The EUR/USD pair struggled to make a decisive move on Tuesday and ended the day slightly above the 1.0300 mark as a cautious market mood, and mixed signals from ECB members kept the euro’s upside limited.
At the time of writing, the EUR/USD pair is trading at the 1.0303 zone, 0.6% above its opening price. The euro managed to advance to a daily high of 1.0308 during the New York session.
On Monday, Philip Lane, ECB Executive Board member, argued in favor of a smaller interest hike in the following December meeting of the Governing Council, claiming “One platform for considering a considerable hike, such as 75 basis points, is no longer there.”
However, he didn’t signal a stop of the hiking cycle but rather a contraction at a slower pace and at the appropriate time. On the other hand, Austria’s central bank governor Robert Holzmann claimed that there is no evidence of price pressures easing and that inflation expectations need to be well anchored.

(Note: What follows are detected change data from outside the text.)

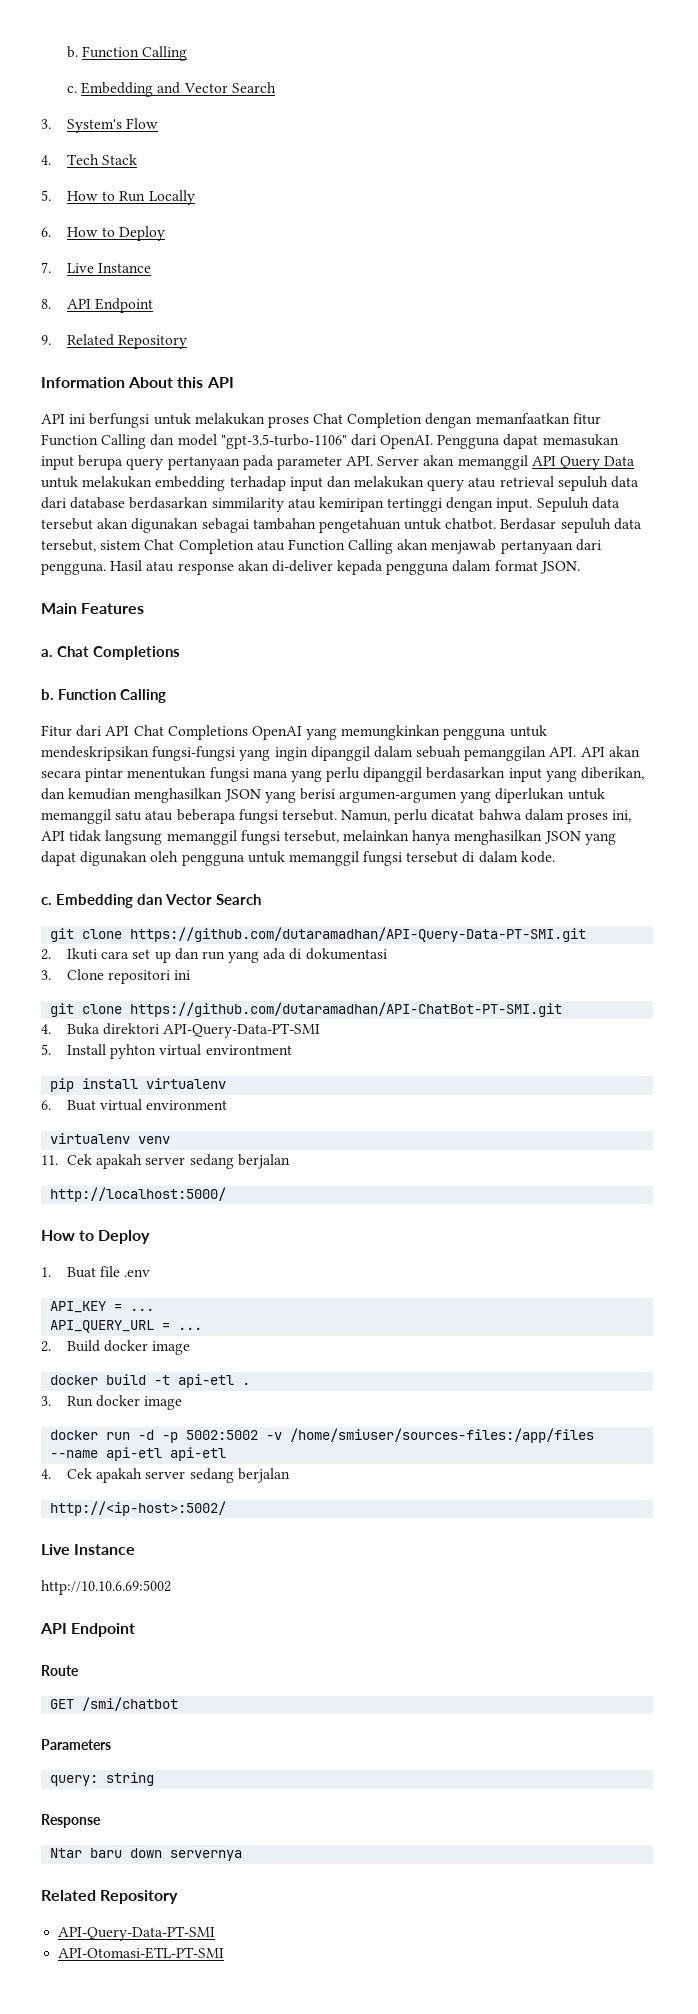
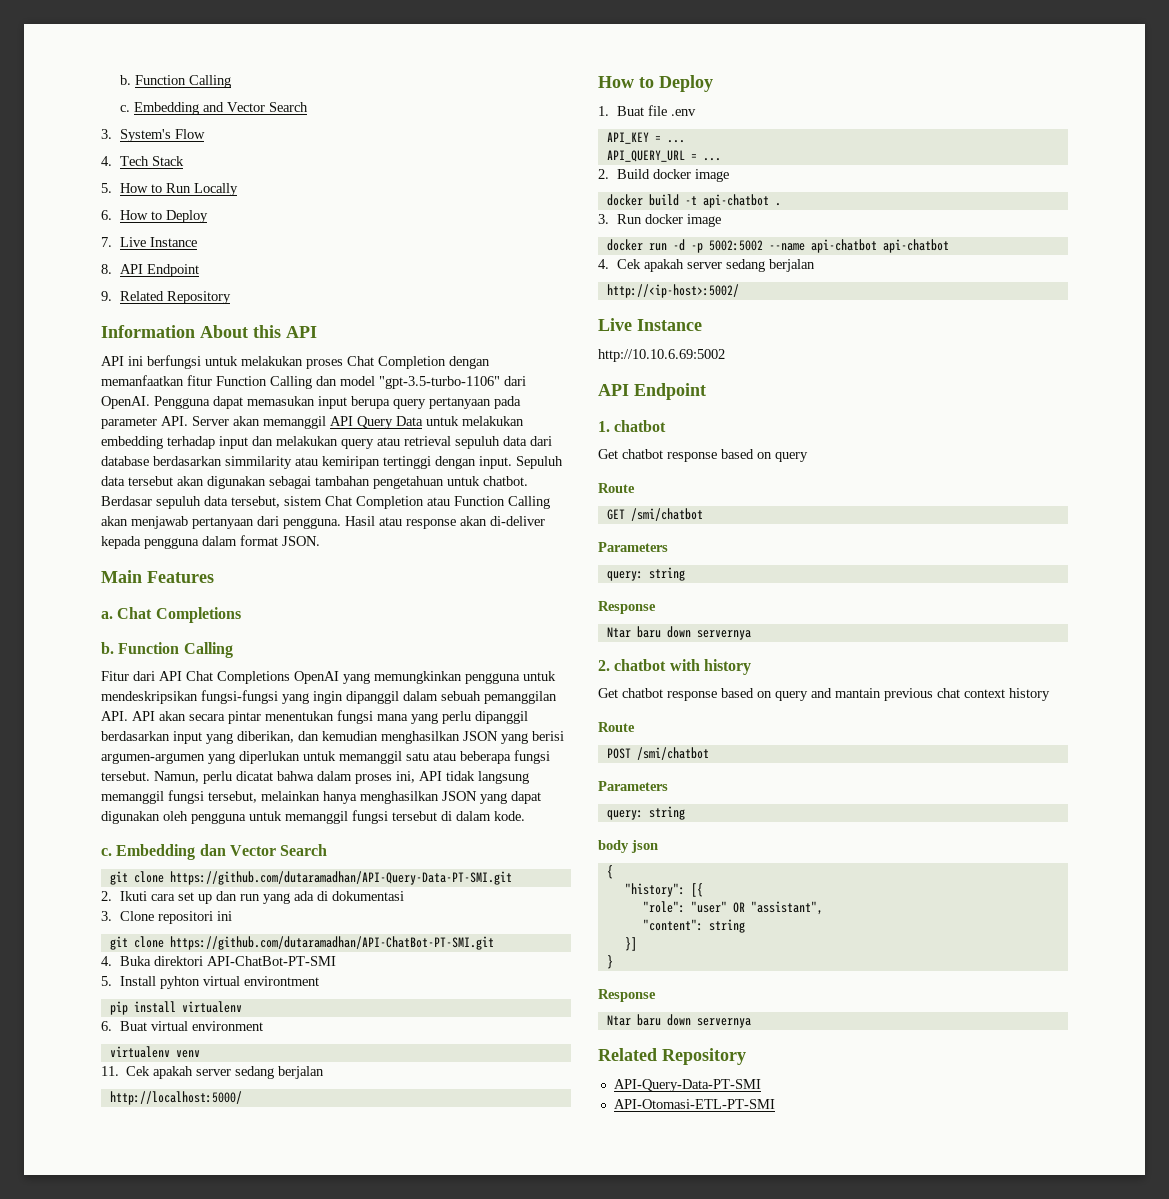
- 4. Buka direktori API-Query-Data-PT-SMI
+ 4. Buka direktori API-ChatBot-PT-SMI
- docker build -t api-etl .
+ docker build -t api-chatbot .
- docker run -d -p 5002:5002 -v /home/smiuser/sources-files:/app/files --name api-etl api-etl
+ docker run -d -p 5002:5002 --name api-chatbot api-chatbot
+ 1. chatbot
+ Get chatbot response based on query
+ 2. chatbot with history
+ Get chatbot response based on query and mantain previous chat context history
+ Route
+ POST /smi/chatbot
+ Parameters
+ query: string
+ body json
+ {
+ "history": [{
+ "role": "user" OR "assistant",
+ "content": string
+ }]
+ }
+ Response
+ Ntar baru down servernya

In that sense, he called for another big rate rise in December to send a strong message and prove the bank’s determination to fight inflation. Meanwhile, the U.S. dollar, measured by the DXY index, snapped a three-day winning strike and fell back to the 107.15 area.
On Wednesday, the FOMC’s latest meeting minutes will be released, which could shed some light on whether or not the Federal Reserve braces for a policy pivot in December.
From a technical perspective, the EUR/USD short-term bias remains tilted to the upside as indicators remain positive on the daily chart. At the same time, the price consolidates at the top of its recent range and above the 20- and 100-day SMAs.
On the upside, the immediate resistance level is seen at the weekly highs at around 1.0330, followed by the 200-day SMA at 1.0400. A break above the latter could improve the euro’s short-term perspective and pave the way to the 1.0500 area.
On the other hand, the next support level could be faced at the 1.0220-00 area, followed by the November 11 low of 1.0163 and the 20-day SMA, currently at 1.0110.